→ **WHAT TO DO**
Your reply must hold the lines from the one containing "background: #737373 ->" to the end of the entries, copied exactly, with pictures excluded.

====== DATA ======

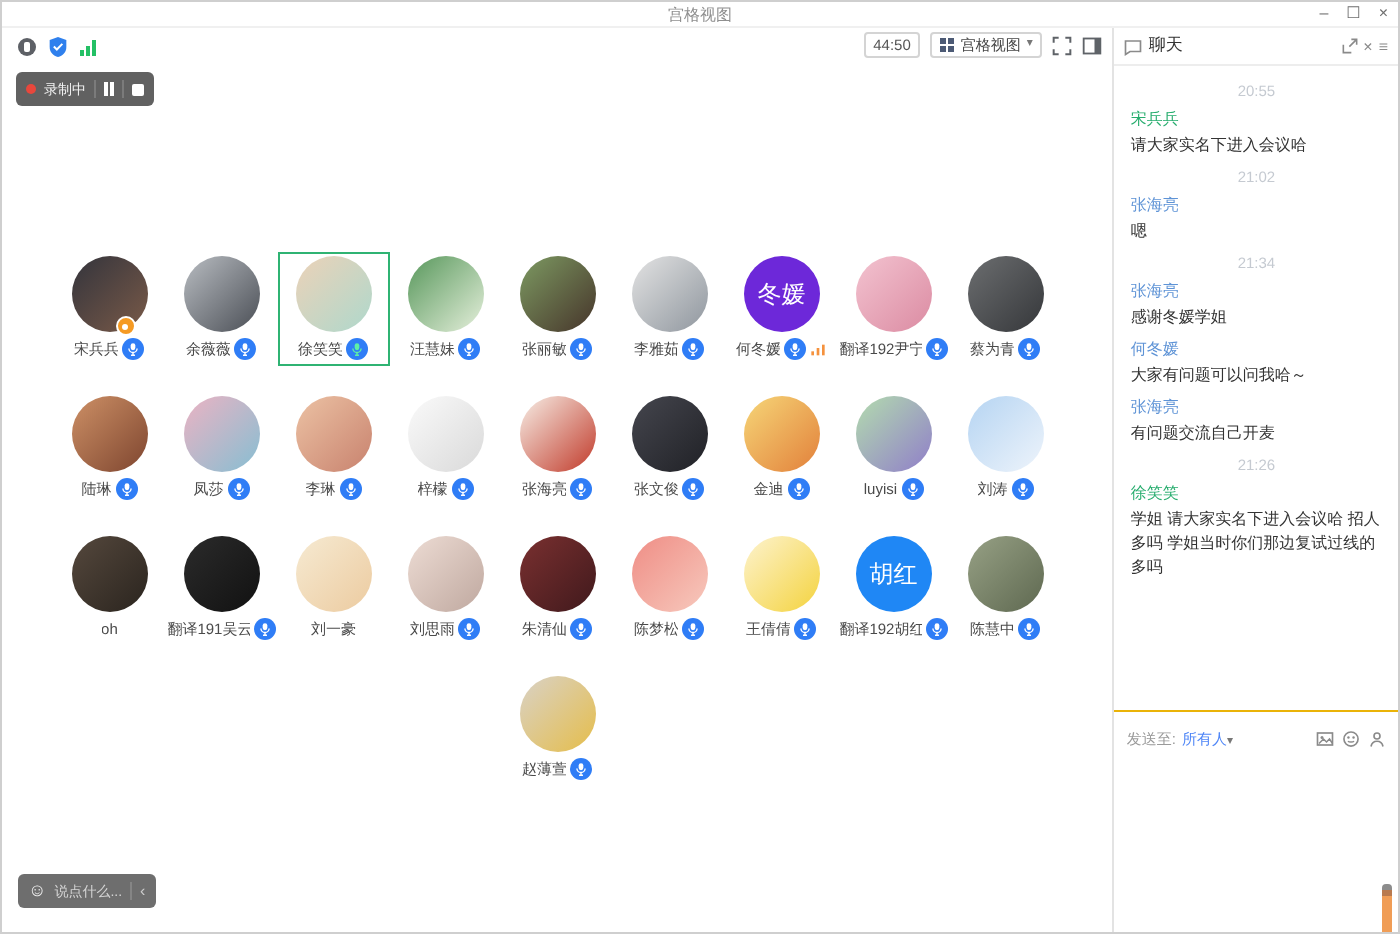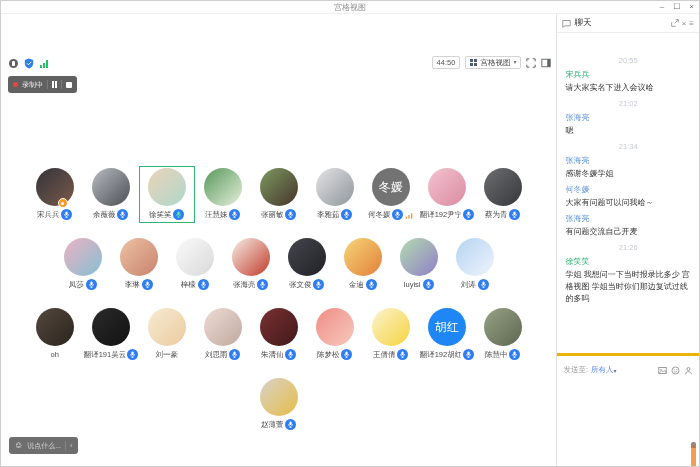"44:50" .main { margin-top: 40px -> none }
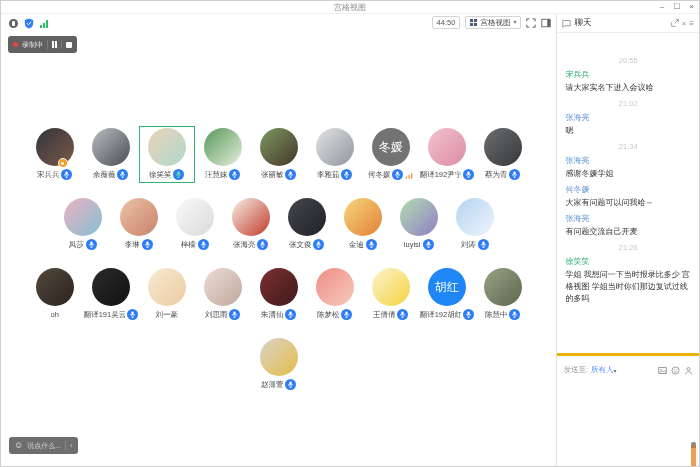"20:55" .chat-msgs { margin-top: 15px -> none }
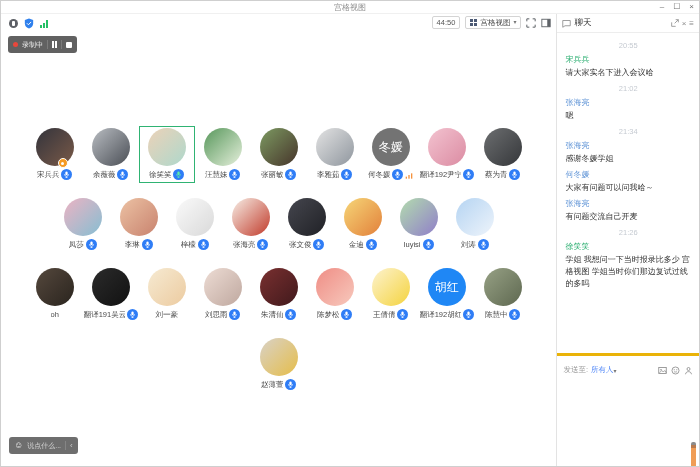"冬媛" div.avatar { background: #737373 -> #6d28d9 }
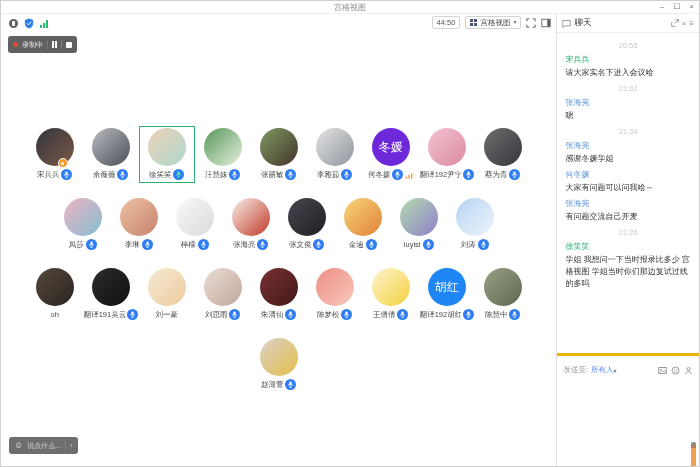"陆琳" div.p-item { html: none -> <div> <div></div> <div> <span>陆琳</span> <span> <svg> <rect></rect> <path></path> <path></path> </svg> </span> </div> </div> }
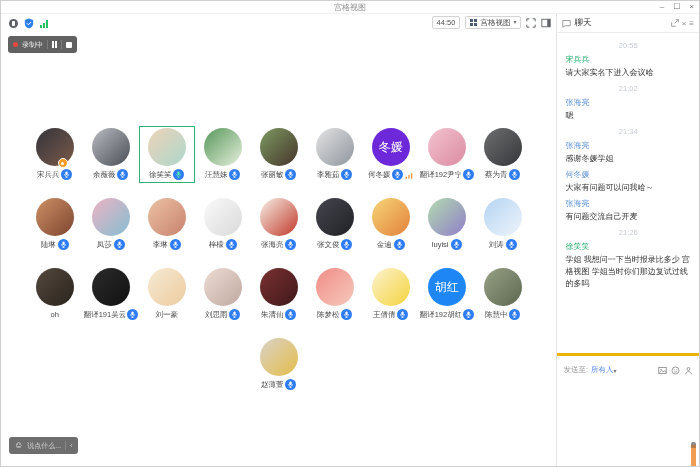"学姐 我想问一下当时报录比多少 宫格视图 学姐当时你们那边复试过线的多吗" div.c-text { text: 我想问一下当时报录比多少 宫格视图 -> 请大家实名下进入会议哈 招人多吗 }
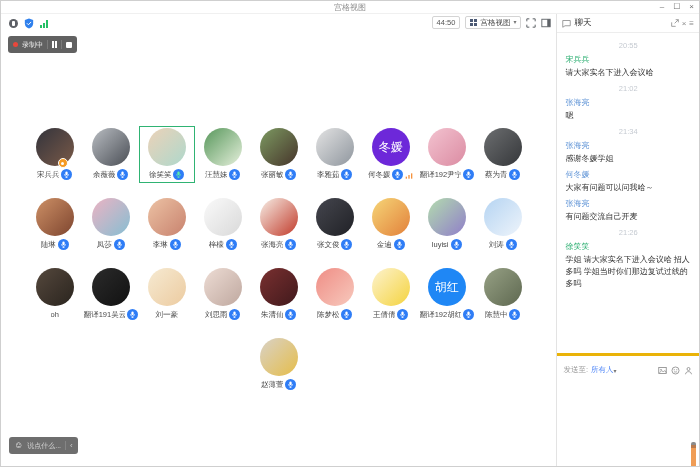"发送至:" .chat-ft { border-top: 3px solid #eab308 -> 1px solid #eab308 }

======

→ **WRITTEN REPLY**
"冬媛" div.avatar { background: #737373 -> #6d28d9 }
"陆琳" div.p-item { html: none -> <div> <div></div> <div> <span>陆琳</span> <span> <svg> <rect></rect> <path></path> <path></path> </svg> </span> </div> </div> }
"学姐 我想问一下当时报录比多少 宫格视图 学姐当时你们那边复试过线的多吗" div.c-text { text: 我想问一下当时报录比多少 宫格视图 -> 请大家实名下进入会议哈 招人多吗 }
"发送至:" .chat-ft { border-top: 3px solid #eab308 -> 1px solid #eab308 }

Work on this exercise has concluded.